Wednesday, April 24, 2019

The Ruskin Church

There’s a church in Ware County that’s been hiding just out of sight off the main highway down an old dirt road for more than a century! It was once only known to locals, but when US highway 84 was rerouted to upgrade to four lanes, the church is now directly off the highway in full view for everyone to see & it has received quite a bit of attention!

This is the Old Ruskin Church, and it is the only remnant of an entire community by the name of Ruskin, a "Utopian socialist" community incorporated in 1899. The community wanted to build a town that would "show that contemporary life could still be enjoyed in the countryside, with land being farmed traditionally, with minimal mechanical assistance" - they basically were wanting to live like Amish people live today!
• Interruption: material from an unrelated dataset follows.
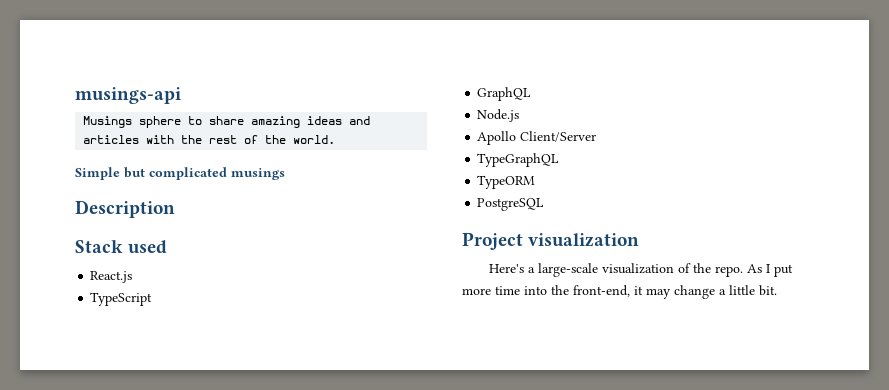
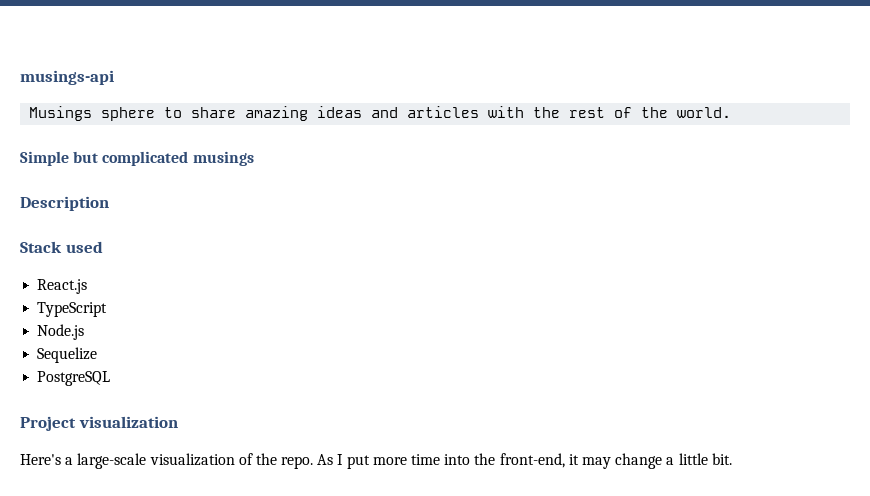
[477,87,532,101] // GraphQL -> (108, 309) none
[477,131,597,145] [477,153,560,167] [477,175,536,189] Apollo Client/Server // TypeGraphQL // TypeORM -> [37,347,98,363] Sequelize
The community was founded by 240 people who moved near Waycross in 1899. A few of the families came from another identically named "Ruskin Colony" in Tennessee. After they bought a thousand acres around this area in Ware County that locals had named "Duke." They changed the name to Ruskin, because they were practicing the principles of an English social reformer named John Ruskin.


For a short time, the community seemed to do well, and after only a few months of the community being established, Ruskin had "two newspapers, a printing press, a shingle and planing mill, a broom factory, cereal, coffee and leather suspender businesses, a large library, big farms, post office and a railway station with a big sign that read RUSKIN."

Unfortunately, the settlement lasted only a few years, and in 1901 it was disbanded, because most of the families were beginning to return back to their original homes (presumably after realizing actually living in this "Utopian Socialist" lifestyle wasn't quite as good as they envisioned)!

If you'd like to see the church for yourself, you can't miss it- since the highway was rerouted, the church now sits in full view to anyone traveling on U.S. Highway 84 roughly 5 miles west of Waycross!